Australian actor (born 1981)

Luke Ford is a Canadian-born Australian actor, known for his roles in The Mummy: Tomb of the Dragon Emperor (2008), The Black Balloon (2008) and Animal Kingdom (2010).

==Early life==
Ford was born in Vancouver, British Columbia, Canada, while his father was studying at university. Shortly thereafter, the family travelled to the UK before relocating to Australia, when he was one and a half. He was raised in Sydney, where he grew up in the suburb of Castle Hill and attended Parramatta Marist High School in Westmead, graduating in 1999. He once worked at the Winston Hills Hotel, and did a short stint at Universal Magazines in North Ryde.

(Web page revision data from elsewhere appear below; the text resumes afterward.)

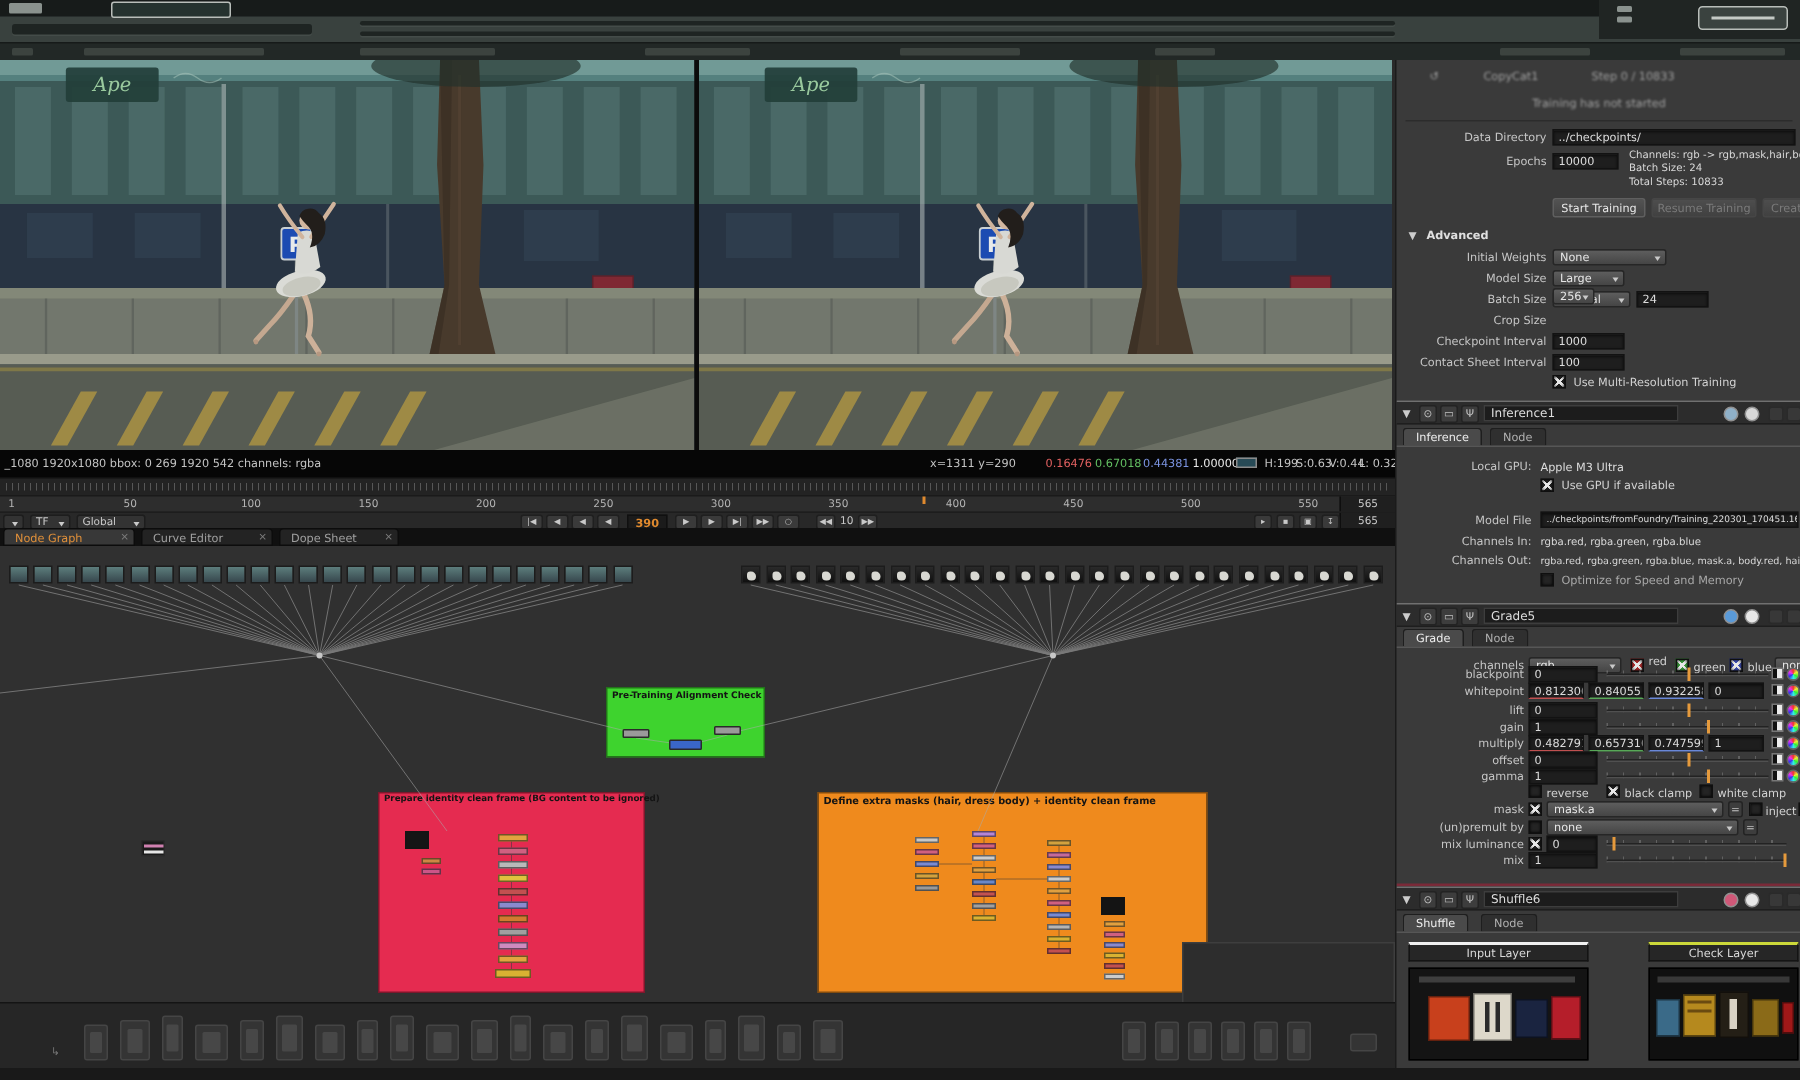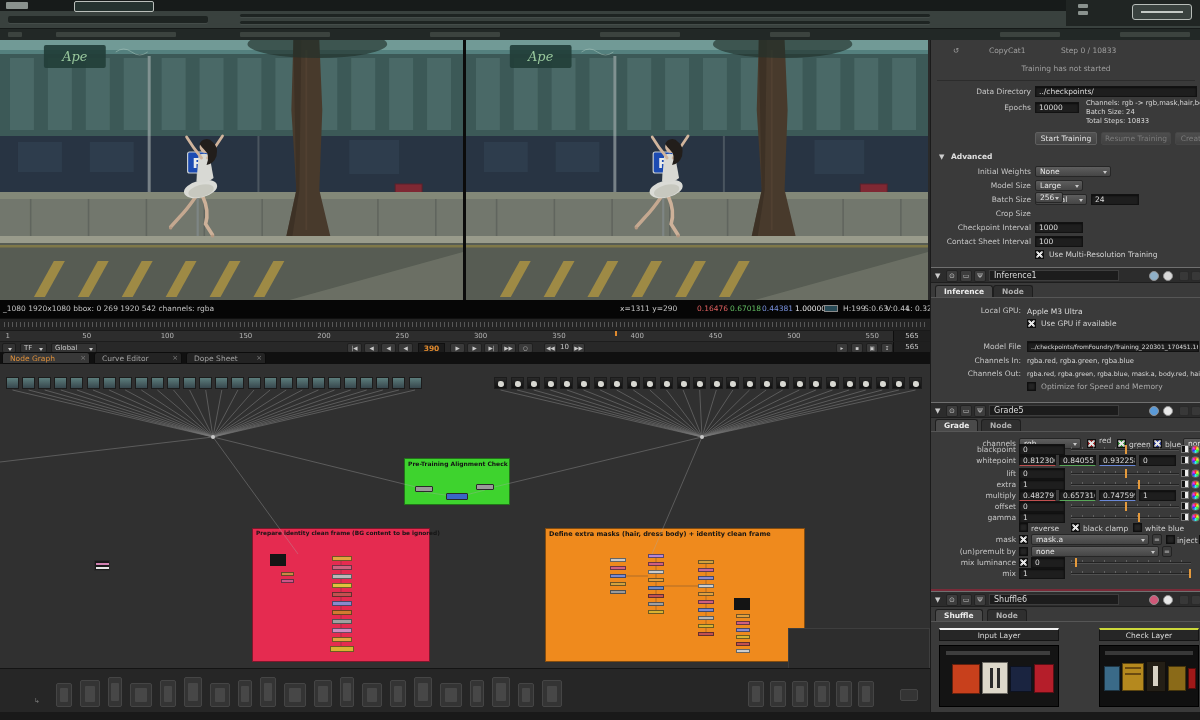--- a/index.html
+++ b/index.html
@@ -79,21 +79,21 @@
   .clab{font-size:7.5px;color:#d2d2d2;line-height:9px;}
   .phead{left:0;width:270px;height:16px;background:#2c2c2c;border-top:1px solid #707070;border-bottom:1px solid #1e1e1e;}
   .ptitle{left:58px;top:2px;width:130px;height:11px;background:#1c1c1c;border:1px solid #3d3d3d;color:#dddddd;
           font-size:8px;line-height:10px;padding:0 4px;}
   .pic{width:12px;height:12px;top:1.5px;background:#3d3d3d;border:1px solid #232323;color:#c0c0c0;font-size:7px;
        line-height:11px;text-align:center;border-radius:2px;}
   .tri{font-size:7px;color:#cccccc;top:4px;}
   .circ{width:10px;height:10px;border-radius:50%;border:1px solid #909090;top:2.5px;}
   .dimsq{width:10px;height:10px;top:3px;background:#383838;border:1px solid #2a2a2a;border-radius:2px;}
   .tb{height:12px;background:#2f2f2f;border:1px solid #1e1e1e;border-bottom:none;color:#b0b0b0;font-size:7.5px;
-      line-height:12px;padding:0 8px;border-radius:3px 3px 0 0;font-weight:bold;}
+      line-height:12px;padding:0 8px;border-radius:3px 3px 0 0;}
   .tb.act{background:#4a4a4a;color:#eeeeee;}
   .slider{height:9px;}
   .slider .gv{position:absolute;left:0;right:0;top:4px;height:2px;background:#232323;border-bottom:1px solid #505050;}
   .slider .tk{position:absolute;left:0;right:0;top:2px;height:4px;
      background:repeating-linear-gradient(90deg,rgba(170,170,170,.35) 0 1px,transparent 1px 11px);}
   .slider .ph{position:absolute;top:0;width:2px;height:9px;background:#e59a3c;}
   .swbw{width:8px;height:8px;border:1px solid #777;background:linear-gradient(90deg,#101010 50%,#ececec 50%);}
   .wheel{width:9px;height:9px;border-radius:50%;border:1px solid #666;
      background:conic-gradient(#e33,#ee3,#3e3,#3ee,#33e,#e3e,#e33);}
   .u0{border-bottom:1px solid #c05050;} .u1{border-bottom:1px solid #58a858;} .u2{border-bottom:1px solid #6a88d8;}
@@ -807,21 +807,21 @@
           <span>none</span>
         </div>
 
       <div id="gradeRows"></div>
 
       <div class="chk" style="left:88px;top:121px"></div>
       <span class="clab txt" style="left:100px;top:122px">reverse</span>
       <div class="chk on" style="left:140px;top:121px"></div>
       <span class="clab txt" style="left:152px;top:122px">black clamp</span>
       <div class="chk" style="left:202px;top:121px"></div>
-      <span class="clab txt" style="left:214px;top:122px">white blue</span>
+      <span class="clab txt" style="left:214px;top:122px">white clamp</span>
 
       <div class="lbl" style="left:0;top:132px;width:85px">mask</div>
       <div class="chk on" style="left:88px;top:133px"></div>
       <div class="dd" style="left:100px;top:132px;width:118px">
           <span>mask.a</span>
         </div>
       <div class="pic" style="left:221px;top:132px;width:10px;height:11px;line-height:10px">=</div>
       <div class="chk" style="left:235px;top:133px"></div>
       <span class="clab txt" style="left:246px;top:134px">inject</span>
       <div class="chk" style="left:268px;top:133px"></div>
@@ -867,21 +867,21 @@
         <div class="wheel" style="left: 260px; top: 54px;"></div>
         <div class="lbl" style="left: 0px; top: 66px; width: 85px;">lift</div>
         <div class="inp" style="left: 88px; top: 66px; width: 46px;">0</div>
         <div class="slider" style="left: 140px; top: 67px; width: 108px;">
           <div class="tk"></div>
           <div class="gv"></div>
           <div class="ph" style="left:50%"></div>
         </div>
         <div class="swbw" style="left: 250px; top: 67px;"></div>
         <div class="wheel" style="left: 260px; top: 67px;"></div>
-        <div class="lbl" style="left: 0px; top: 77px; width: 85px;">extra</div>
+        <div class="lbl" style="left: 0px; top: 77px; width: 85px;">gain</div>
         <div class="inp" style="left: 88px; top: 77px; width: 46px;">1</div>
         <div class="slider" style="left: 140px; top: 78px; width: 108px;">
           <div class="tk"></div>
           <div class="gv"></div>
           <div class="ph" style="left:62%"></div>
         </div>
         <div class="swbw" style="left: 250px; top: 78px;"></div>
         <div class="wheel" style="left: 260px; top: 78px;"></div>
         <div class="lbl" style="left: 0px; top: 88px; width: 85px;">multiply</div>
         <div class="inp u0" style="left: 88px; top: 88px; width: 37px;">0.482791</div>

Ford studied acting at The Actor's Pulse in Sydney, becoming one of the school's earliest graduates. He later returned to teach the Meisner technique when he was between film roles. He has since, also taught at Sydney Acting Studio.

==Career==
Ford began acting professionally with a string of performances on Australian television, starting with a guest-starring role on Water Rats, followed by a recurring role on McLeod's Daughters, for which he was shortlisted for a 'Best New Talent' Logie Award for his recurring role of Craig Woodland.

Guest roles followed in Home and Away, Stingers, Breakers and All Saints. He appeared in 2002 TV movie The Junction Boys alongside Tom Berenger and Ryan Kwanten, as Iphicles in the NBC miniseries Hercules, and had a role in the short-lived Australian series HeadLand, playing Seth Baxter.

Ford's film career began with the release of the Australian film Kokoda in 2006, delivering a performance as Burke, a slain soldier on the Kokoda Trail.

Next came 2008 drama film The Black Balloon opposite Toni Collette, for which his performance won him an Australian Film Institute Award for Best Supporting Actor that same year. In the film, Ford plays Charlie, a teenager with autism. Ford spent six months researching the role, including taking to the streets of Sydney in character to determine the effectiveness of his characterisation. The Black Balloon premiered at the Berlin International Film Festival, where it won the Crystal Bear award.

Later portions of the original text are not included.